For example if we are calculating 64bits, the range should be ==> approximately [-9.223372e+18] to [9.223372e+18]
I am just wondering if we can make rules for the form of the approximation of real numbers using floating point numbers.
For intance is a floating point number can be terminated by 1.xxx777777 (so terminated by infinite 7 by instance and eventually a random digit at the end ) ?
I believe that there is only this form of floating point number :
1. exact value.
2. value like 1.23900008721.... so where 1.239 is approximated with digits that appears as "noise" but with 0 between the exact value and this noise
3. value like 3.2599995, where 3.26 is approximated by adding 9999.. and a final digit (like 5), so approximated with a floating number just below the real number
4. value like 2.000001, where 2.0 is approximated with a floating number just above the real number
You are thinking in terms of decimal numbers, that is, numbers that can be represented as n*(10^e), with e either positive or negative. These numbers occur naturally in your thought processes for historical reasons having to do with having ten fingers.
Computer numbers are represented in binary, for technical reasons that have to do with an electrical signal being either present or absent.
When you are dealing with smallish integer numbers, it does not matter much that the computer representation does not match your own, because you are thinking of an accurate approximation of the mathematical number, and so is the computer, so by transitivity, you and the computer are thinking about the same thing.

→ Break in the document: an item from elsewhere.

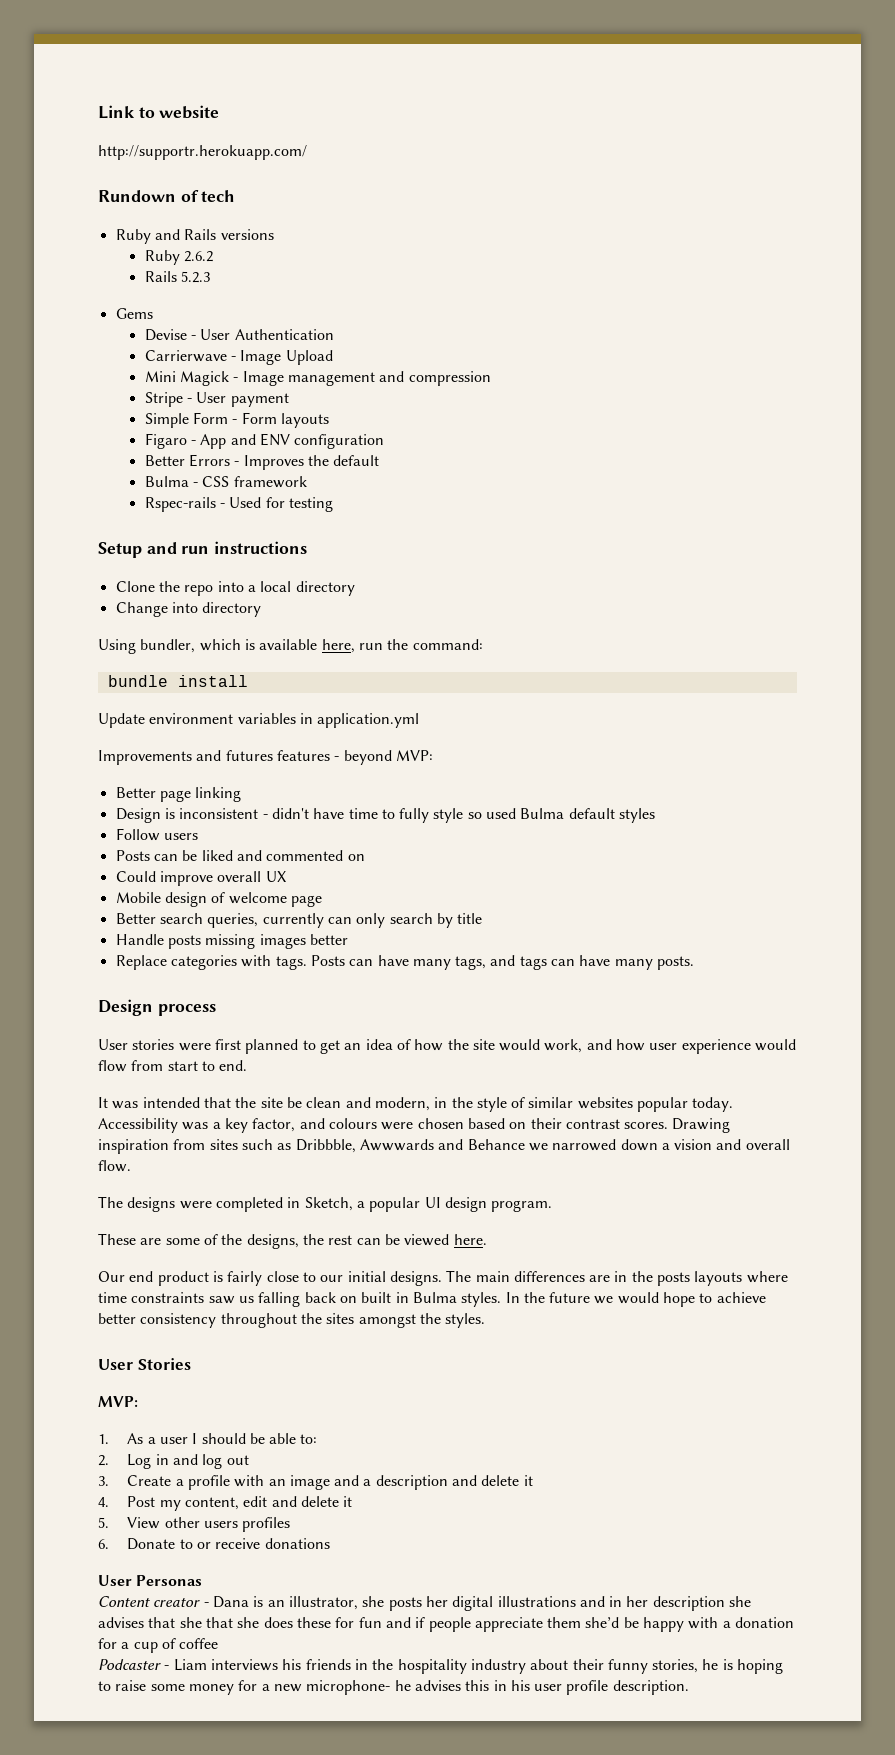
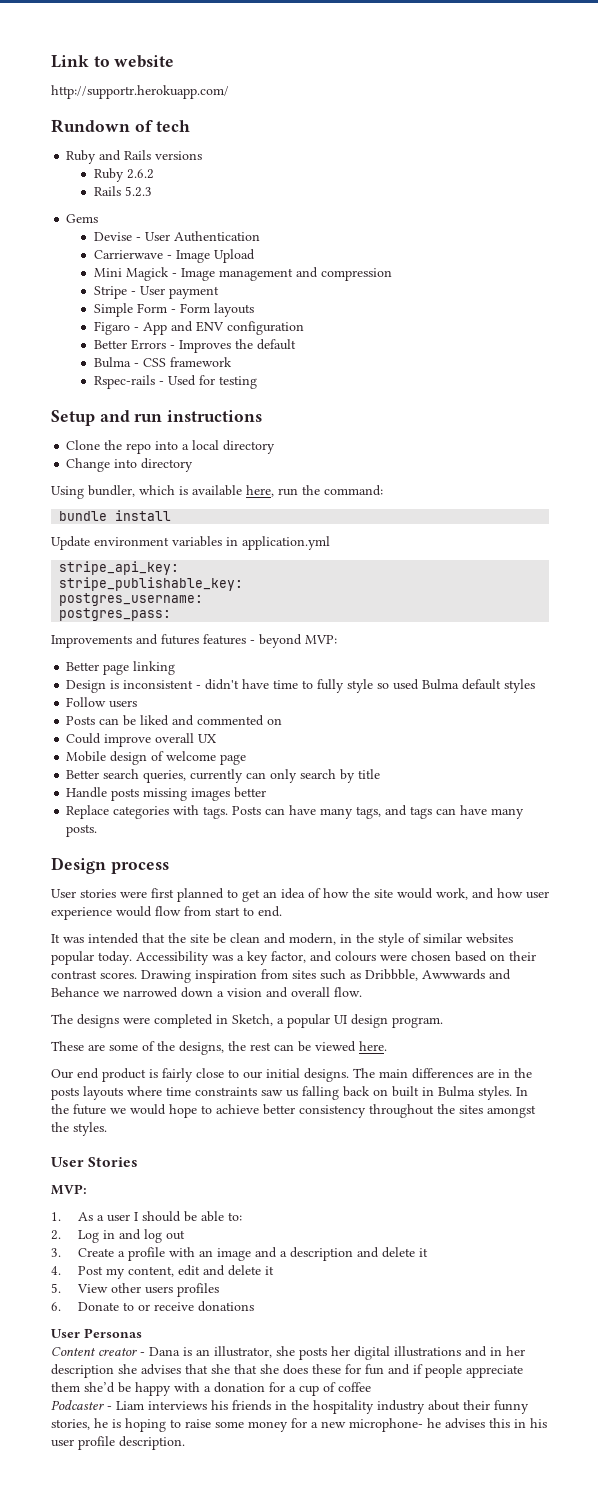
(420, 720) none -> [59,561,180,575] [59,577,244,591] [59,593,204,606] [59,608,172,621] // stripe_api_key: // stripe_publishable_key: // postgres_username: // postgres_pass:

With either very large or very small numbers, you will tend to think in terms of powers of ten, and the computer will definitely think in terms of powers of two. In these cases you can observe a difference between your intuition and what the computer does, and also, your classification is nonsense. Binary floating-point numbers are neither more dense or less dense near numbers that happen to have a compact representation as decimal numbers. They are simply represented in binary, n*(2^p), with p either positive or negative. Many real numbers have only an approximative representation in decimal, and many real numbers have only an approximative representation in binary. These numbers are not the same (binary numbers can be represented in decimal, but not always compactly. Some decimal numbers cannot be represented exactly in binary at all, for instance 0.1).
If you want to understand the computer's floating-point numbers, you must stop thinking in decimal. 1.23900008721.... is not special, and neither is 1.239. 3.2599995 is not special, and neither is 3.26. You think they are special because they are either exactly or close to compact decimal numbers. But that does not make any difference in binary floating-point.

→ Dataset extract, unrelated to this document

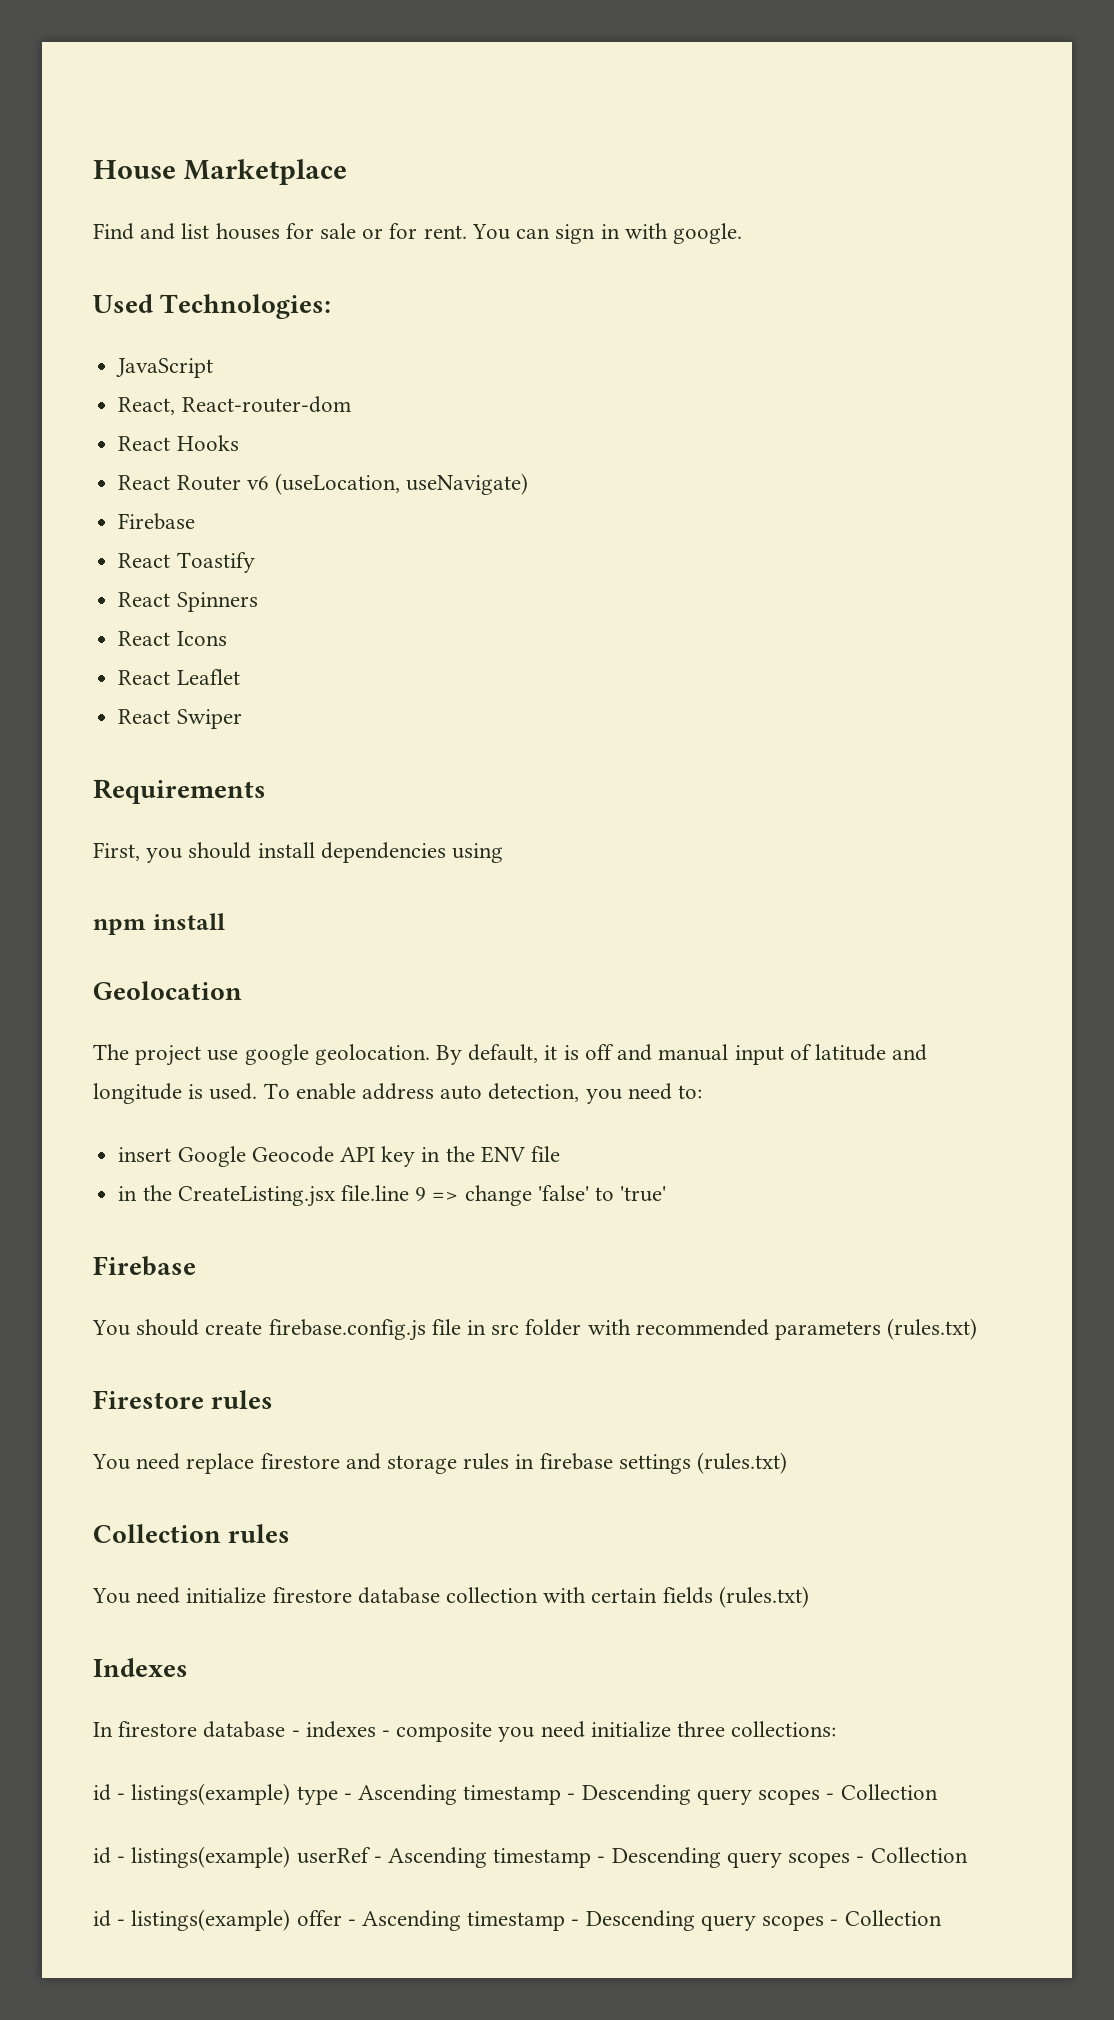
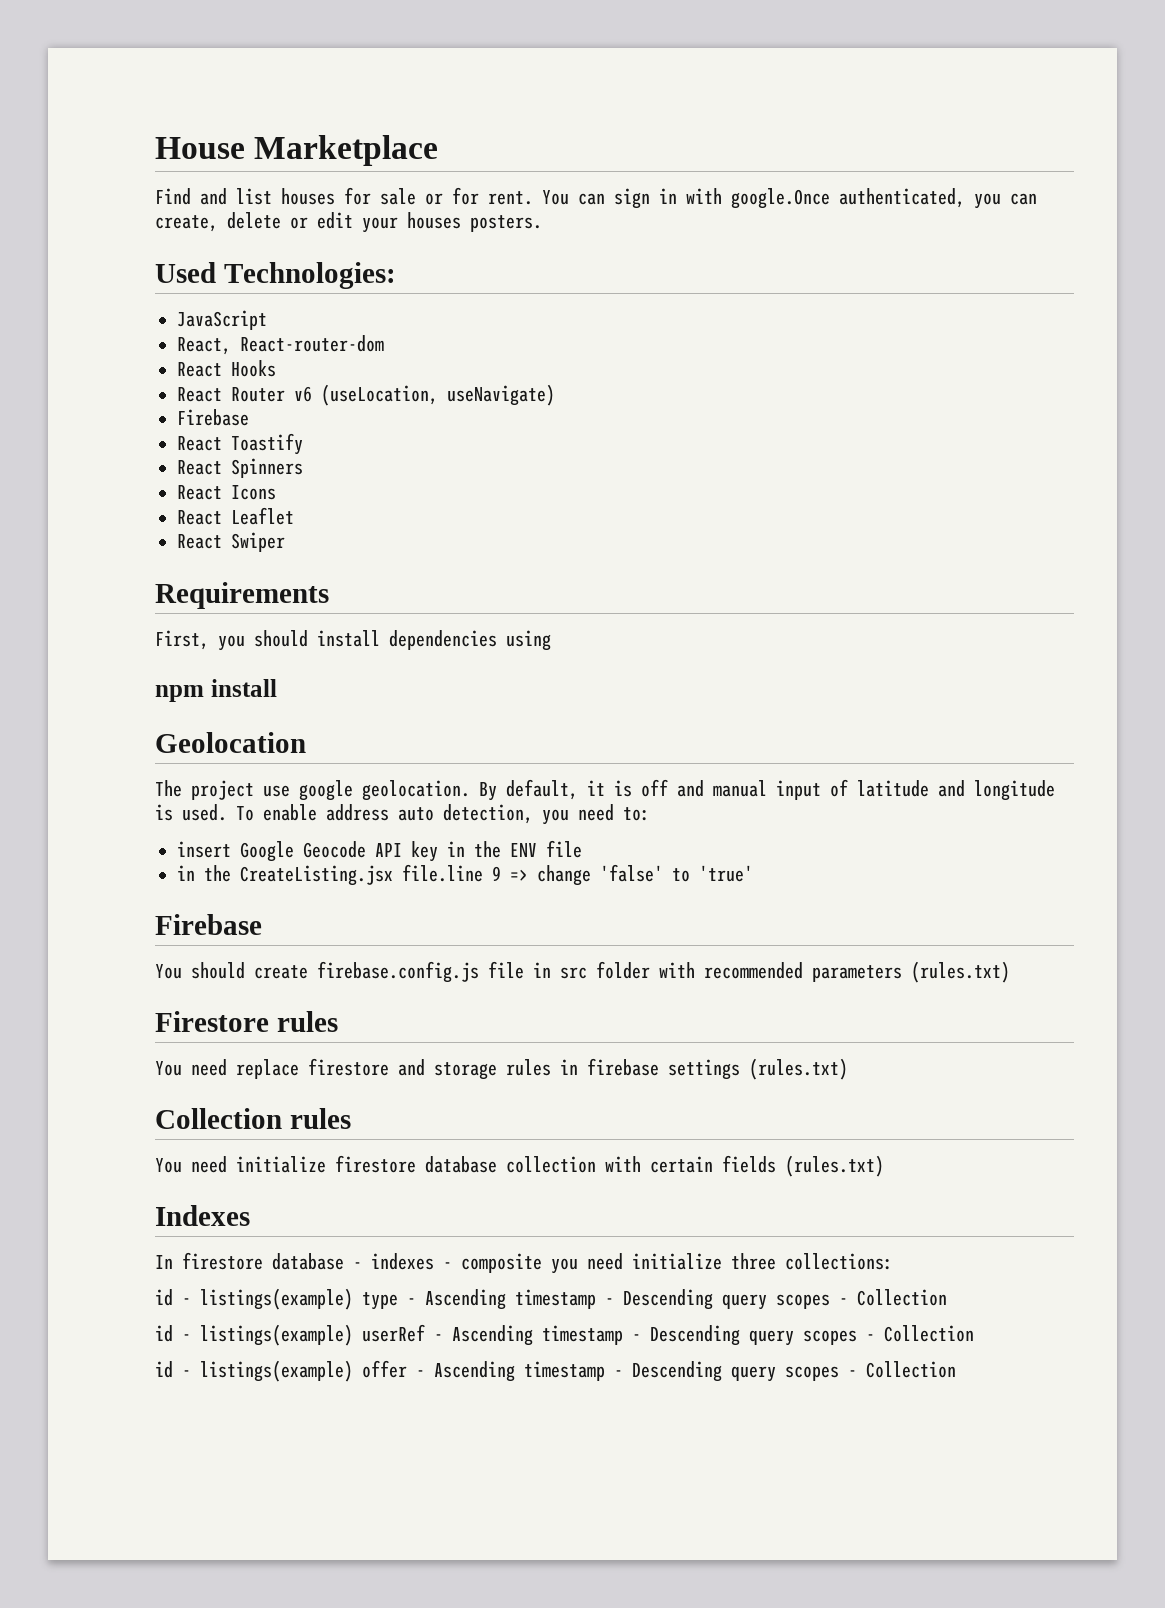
[672,223,742,244] google. -> [731,188,1037,209] [155,212,542,233] google.Once authenticated, you can create, delete or edit your houses posters.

Here are a few pieces of information that may amuse you, since you tagged your question C++:
If you print a double-precision number with the format %.16e, you get a decimal number that converts back to the original double. But it does not always represent the exact value of the original double. To see the exact value of the double in decimal, you must use %.53e. If you write 0.1 in a program, the compiler interprets this as meaning 1.000000000000000055511151231257827021181583404541015625e-01, which is a relatively compact number in binary. Your question speaks of 3.2599995 and 2.000001 as if these were floating-point numbers, but they aren't. If you write these numbers in a program, the compiler will interpret them as 3.25999950000000016103740563266910612583160400390625
and
2.00000100000000013977796697872690856456756591796875. So the pattern you are looking for is simple: the decimal representation of a floating-point number is always 17 significant digits followed by 53-17=36 “noise” digits as you call them. The noise digits are sometimes all zeroes, and the significant digits can end in a bunch of zeroes too.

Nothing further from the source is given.